Alan Wyatt

Personal information
- Full name: Alan Edward Wyatt
- Born: 4 April 1935 Annandale, Sydney, Australia
- Died: 11 July 2024 (aged 89)
- Batting: Left-handed
- Bowling: Right-arm fast-medium

Domestic team information
- 1956/57–1958/59: New South Wales

Career statistics
| Competition | First-class |
| Matches | 20 |
| Runs scored | 179 |
| Batting average | 13.76 |
| 100s/50s | 0/0 |
| Top score | 40 |
| Balls bowled | 3,208 |
| Wickets | 40 |
| Bowling average | 33.45 |
| 5 wickets in innings | 2 |
| 10 wickets in match | 0 |
| Best bowling | 5/36 |
| Catches/stumpings | 7/– |
- Source: Cricinfo, 19 January 2024

= Alan Wyatt =

Australian cricketer (1935–2024)

Alan Edward Wyatt (4 April 1935 – 11 July 2024) was an Australian cricketer. He played twenty first-class matches for New South Wales between 1956–57 and 1958–59.
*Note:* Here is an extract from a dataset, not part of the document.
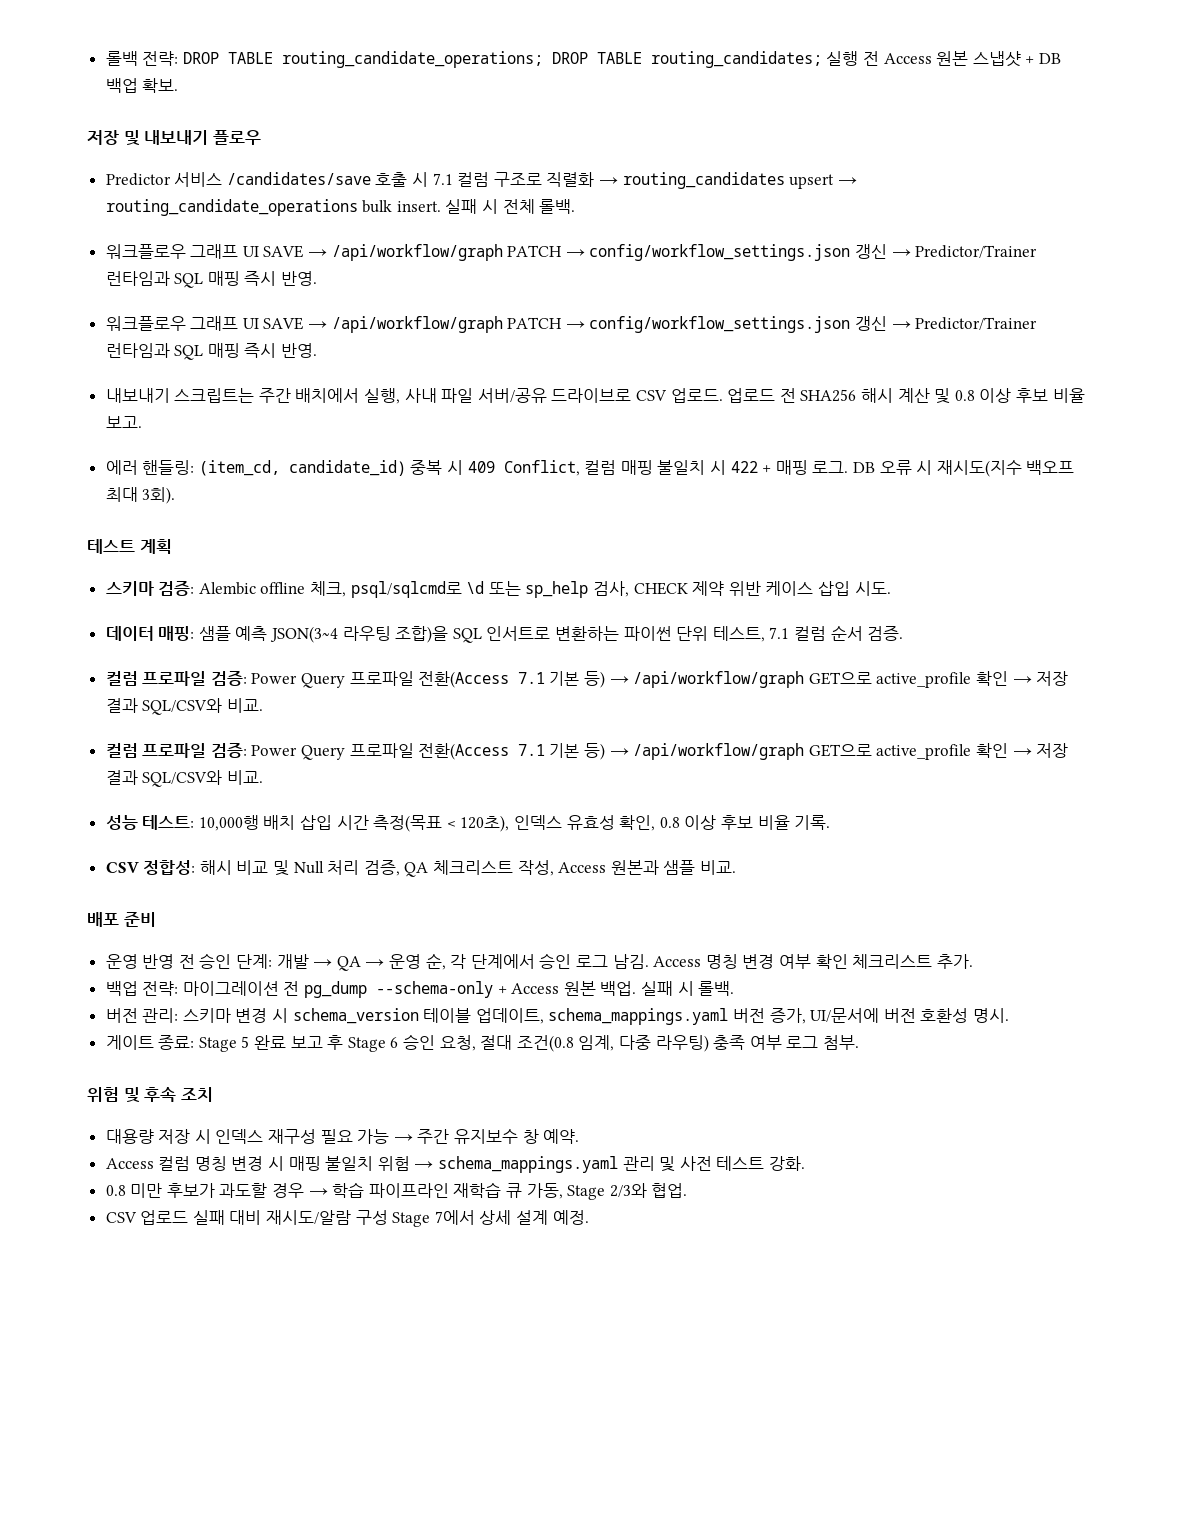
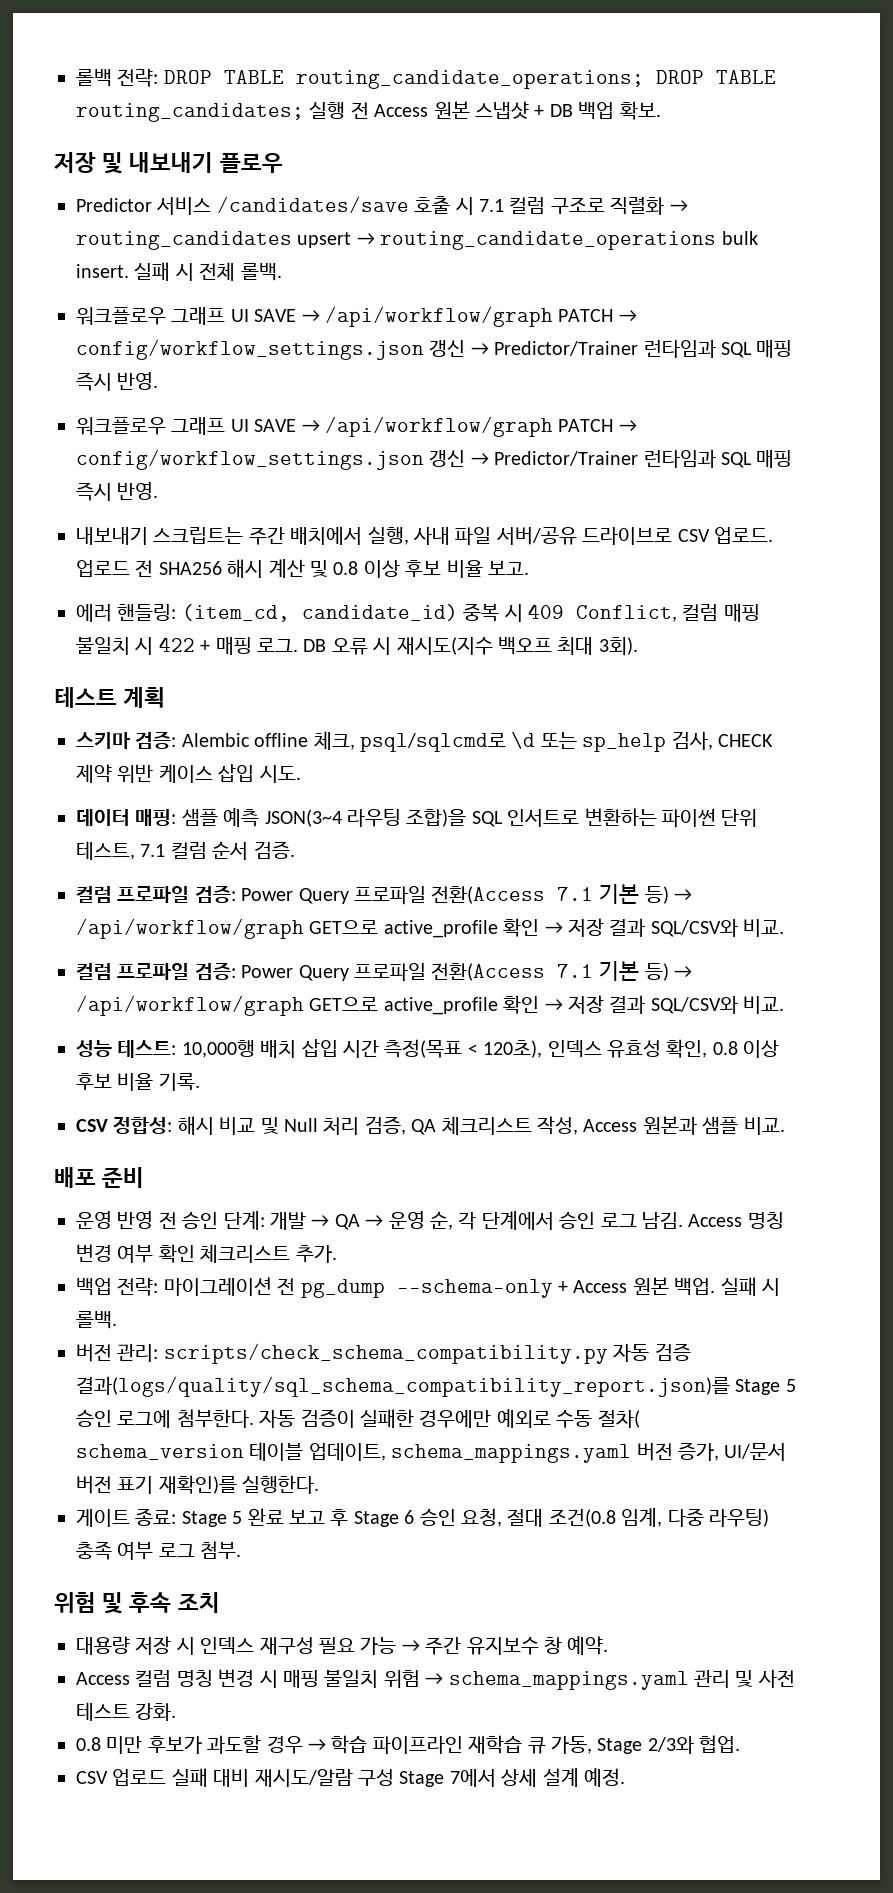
- 버전 관리: 스키마 변경 시 schema_version 테이블 업데이트, schema_mappings.yaml 버전 증가, UI/문서에 버전 호환성 명시.
+ 버전 관리: scripts/check_schema_compatibility.py 자동 검증 결과(logs/quality/sql_schema_compatibility_report.json)를 Stage 5 승인 로그에 첨부한다. 자동 검증이 실패한 경우에만 예외로 수동 절차( schema_version 테이블 업데이트, schema_mappings.yaml 버전 증가, UI/문서 버전 표기 재확인)를 실행한다.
Wyatt was an opening bowler and tail-end batsman who played three seasons for New South Wales. In their last match of the 1956–57 Sheffield Shield, he helped New South Wales avoid defeat against Victoria by making 40 at number 10 in New South Wales' follow-on after taking 5 for 100 in Victoria's first innings. The draw enabled New South Wales to retain the Shield; a loss would have given the Shield to Queensland. Wyatt's best bowling figures were 5 for 36 and 2 for 41 in the victory over South Australia in 1957–58; he made 32 in the New South Wales first innings, adding 61 for the last wicket with Jim O'Regan.

Wyatt played for Western Suburbs in Sydney. He was inducted into the club's Hall of Fame in 2011. He died in July 2024, at the age of 89.